Thanks for bringing up the crises confronting NYC's three public library systems and asking Comptroller Stringer about his forthcoming performance and financial audits.
thank you Mr Stringer for auditing the dealings of the New York Public Library.
Please do not allow the trustees of NYPL as well as the trustees of Brooklyn Public Library to fail on their fiduciary obligation to protect this public asset. Instead they seem to be rushing with plans to either shrink the service, or in the case of BPL simply sell a public building to private developers.
While they use "glossy" language and promise great improvements to the libraries in the future, ultimately these deals only benefit real estate developers and other high-powered players, while short-changing citizens.
Please help save our libraries and the public buildings which house them.
Thank you, Scott Stringer, for your plan to audit the three library systems.
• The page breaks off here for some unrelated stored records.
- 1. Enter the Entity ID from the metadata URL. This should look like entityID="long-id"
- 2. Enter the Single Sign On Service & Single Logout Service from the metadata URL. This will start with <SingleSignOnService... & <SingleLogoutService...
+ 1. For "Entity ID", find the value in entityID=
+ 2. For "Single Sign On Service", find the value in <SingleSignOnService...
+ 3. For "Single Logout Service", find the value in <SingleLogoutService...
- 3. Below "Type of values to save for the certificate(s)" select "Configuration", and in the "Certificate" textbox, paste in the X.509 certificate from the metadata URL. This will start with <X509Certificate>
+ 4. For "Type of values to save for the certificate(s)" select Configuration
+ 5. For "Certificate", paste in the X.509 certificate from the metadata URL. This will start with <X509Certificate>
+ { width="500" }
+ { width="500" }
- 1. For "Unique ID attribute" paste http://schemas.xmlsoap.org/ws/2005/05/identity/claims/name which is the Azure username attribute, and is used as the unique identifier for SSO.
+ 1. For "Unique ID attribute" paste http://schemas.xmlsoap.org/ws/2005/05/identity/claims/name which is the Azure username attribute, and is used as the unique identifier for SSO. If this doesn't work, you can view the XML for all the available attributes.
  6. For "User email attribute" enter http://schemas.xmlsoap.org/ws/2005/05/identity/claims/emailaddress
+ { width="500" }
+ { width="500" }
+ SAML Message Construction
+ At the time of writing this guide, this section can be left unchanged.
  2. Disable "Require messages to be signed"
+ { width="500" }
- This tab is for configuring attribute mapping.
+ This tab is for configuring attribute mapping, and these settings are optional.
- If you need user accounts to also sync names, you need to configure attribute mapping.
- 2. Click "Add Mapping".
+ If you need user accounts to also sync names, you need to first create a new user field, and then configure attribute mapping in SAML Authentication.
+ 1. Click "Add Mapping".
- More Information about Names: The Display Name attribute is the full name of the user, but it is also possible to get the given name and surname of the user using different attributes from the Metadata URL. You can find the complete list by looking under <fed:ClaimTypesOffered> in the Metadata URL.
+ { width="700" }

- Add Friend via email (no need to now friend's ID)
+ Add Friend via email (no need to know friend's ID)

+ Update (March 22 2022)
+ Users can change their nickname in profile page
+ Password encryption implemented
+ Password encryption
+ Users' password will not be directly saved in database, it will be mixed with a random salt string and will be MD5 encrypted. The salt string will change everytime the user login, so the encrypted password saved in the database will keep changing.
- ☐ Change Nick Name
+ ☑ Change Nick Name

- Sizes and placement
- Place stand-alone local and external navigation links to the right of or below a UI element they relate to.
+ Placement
I hope that it is accomplished quickly since our libraries are at risk of destruction. The executives who head these systems are interested in selling them off to private real-estate developers who will tear them down and replace them with high-rise luxury condos. Greed is the motivating force, not necessity. These executives intentionally allow the libraries to fall into disrepair--faulty air-conditioning, for example-- and use such minor disrepair as an excuse to sell them to the developers! In addition, they exaggerate the costs of the repairs to the point of absurdity. The city budget would have no problem accommodating the libraries with truly necessary funds. Far more expensive for the city would be the burden of a population that had no libraries, or libraries terribly diminished in size. As a former teacher, I know that libraries are essential to our education. I know, too, that through education we achieve equality. If we want a thriving city, we will need the kind of people who can make it grow. These are educated people who contribute to it with all they have learned, using all the advantages that this city can offer. Please save our libraries.
re: CGI & NYC's 311:
How interesting. CGI is also the contractor for Vermont's abysmal roll-out of Health Care Exchange, as well as for the US Exchange & that of several other states (I believe.)
The state $5.1 million in penalties for missed deadlines allowed by the contract. It’s unclear what might happen if CGI walked away from the contract without completing the work.the maximum
There is a "demonstrated intent to complete" clause in the contract with CGI.Don't these guys ever smarten up--?
Scott,Please help the mayor cut new deals with the unions that give them all raise increases, but NOT back pay.Thanks
Brian: Please ask Scott Stinger why he isn't auditing the New York Public Library's Central Library Plan immediately? The trustees are trying to rush through a secretive scheme that, to judge from the little that has been made public, will drastically limit the usability of the Central Library for researchers by gutting the existing book storage instead of updating it and cramming millions of circulating-library users into the redesigned space, which is too small for that purpose. Since updating and renovating both would be far cheaper, there seems reason to think that selling the huge Mid-Manhattan circulating library is intended to indirectly benefit some of the real estate moguls on the board. Comptroller Stringer should investigate this wasteful, impractical, short-sighted plan at once.